Additionally, it must contain either a formats entry or url and ext:
formats: A list of dictionaries for each format available, it must
be ordered from worst to best quality. Potential fields:
* url Mandatory. The URL of the video file
* ext Will be calculated from url if missing
* format A human-readable description of the format
("mp4 container with h264/opus").
Calculated from the format_id, width, height.

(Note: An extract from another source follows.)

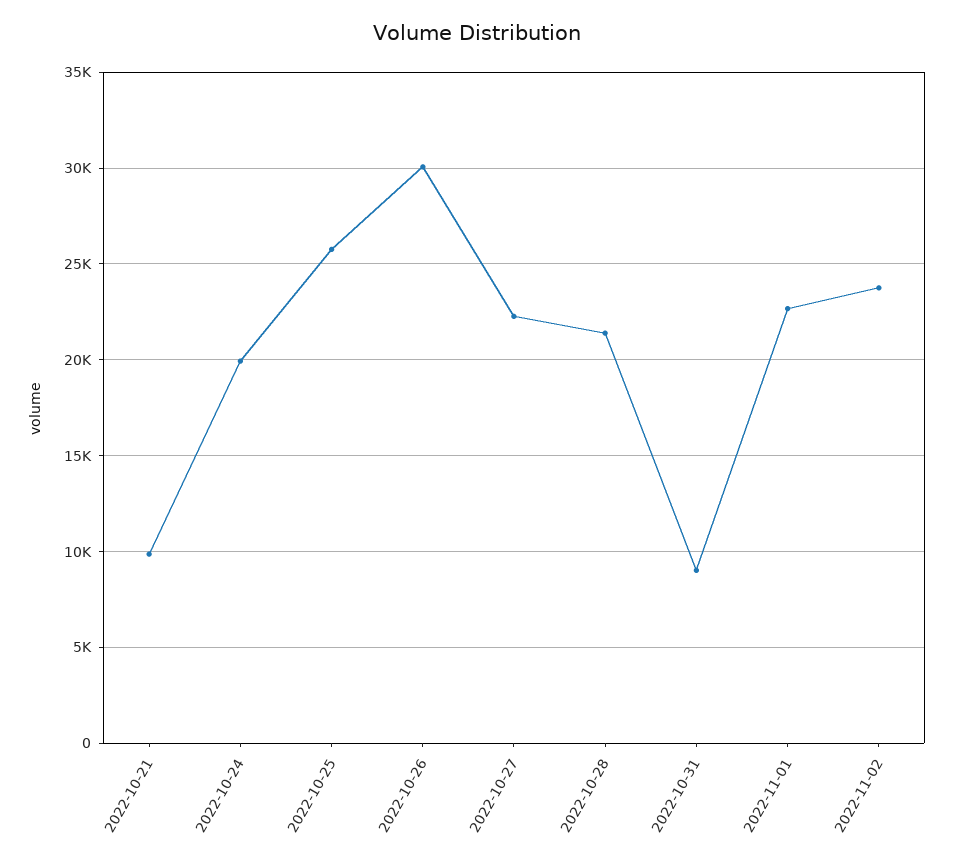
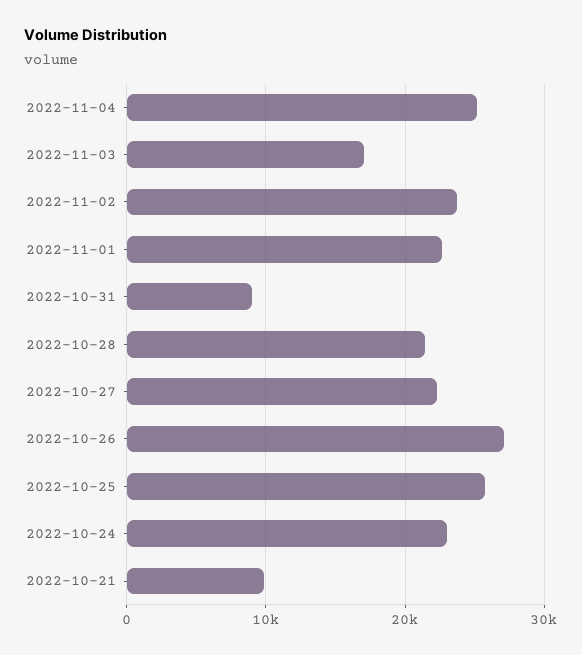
2022-10-24: 20000 -> 23000
2022-10-26: 30000 -> 27000
2022-11-04: none -> 25000
2022-11-03: none -> 17000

and format_note fields if missing.
* format_id A short description of the format
("mp4_h264_opus" or "19")
* format_note Additional info about the format
("3D" or "DASH video")
* width Width of the video, if known
* height Height of the video, if known
* abr Average audio bitrate in KBit/s
* acodec Name of the audio codec in use
* vbr Average video bitrate in KBit/s
* vcodec Name of the video codec in use
* filesize The number of bytes, if known in advance
* player_url SWF Player URL (used for rtmpdump).
url: Final video URL.
ext: Video filename extension.
Instead of url and ext, formats can also specified.
format: The video format, defaults to ext (used for --get-format)
player_url: SWF Player URL (used for rtmpdump).
urlhandle: [internal] The urlHandle to be used to download the file,
like returned by urllib.request.urlopen
The following fields are optional:
format: The video format, defaults to ext (used for --get-format)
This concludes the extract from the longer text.